Explain when a sample is large enough to use the normal distribution to make a test of hypothesis about the population proportion.

Short Answer

Expert verified
A sample is large enough to use the normal distribution for hypothesis testing about the population proportion when conditions \( n \cdot p \geq 10 \) and \( n \cdot (1 - p) \geq 10 \) are met, where \( n \) is the sample size and \( p \) is the population proportion.

Step by step solution

01

Understanding Central Limit Theorem

The Central Limit Theorem (CLT) is a statistical theory states that, given a sufficiently large sample size from a population with a finite level of variance, the mean of all samples from the same population will be approximately equal to the mean of the population, and the distribution of the sample means will approach a normal distribution pattern. This is the physical foundation which allows us to use normal distribution.
02

Conditions for Using Normal Distribution

To use the normal distribution for hypothesis testing about population proportion, the sample size must be large enough.
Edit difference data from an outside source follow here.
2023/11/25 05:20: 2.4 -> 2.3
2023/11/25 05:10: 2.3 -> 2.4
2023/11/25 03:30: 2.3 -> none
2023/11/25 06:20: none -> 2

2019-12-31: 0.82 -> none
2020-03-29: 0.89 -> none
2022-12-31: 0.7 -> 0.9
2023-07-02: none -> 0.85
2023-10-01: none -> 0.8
The two conditions based on Binomial Distribution that must meet: 1. \( n \cdot p \geq 10 \)2. \( n \cdot (1 - p) \geq 10 \)where \( n \) is the sample size and \( p \) is the population proportion. If these conditions are met, then the distribution of the sample proportion \( \hat{p} \) is approximately normally distributed.
03

Relating to Hypothesis Testing

In terms of hypothesis testing, the above conditions enable us to use normal distribution to perform Z-tests to make inference about the population proportion. That includes drawing conclusions if the observed sample proportion is statistically significantly different from a hypothesized population proportion.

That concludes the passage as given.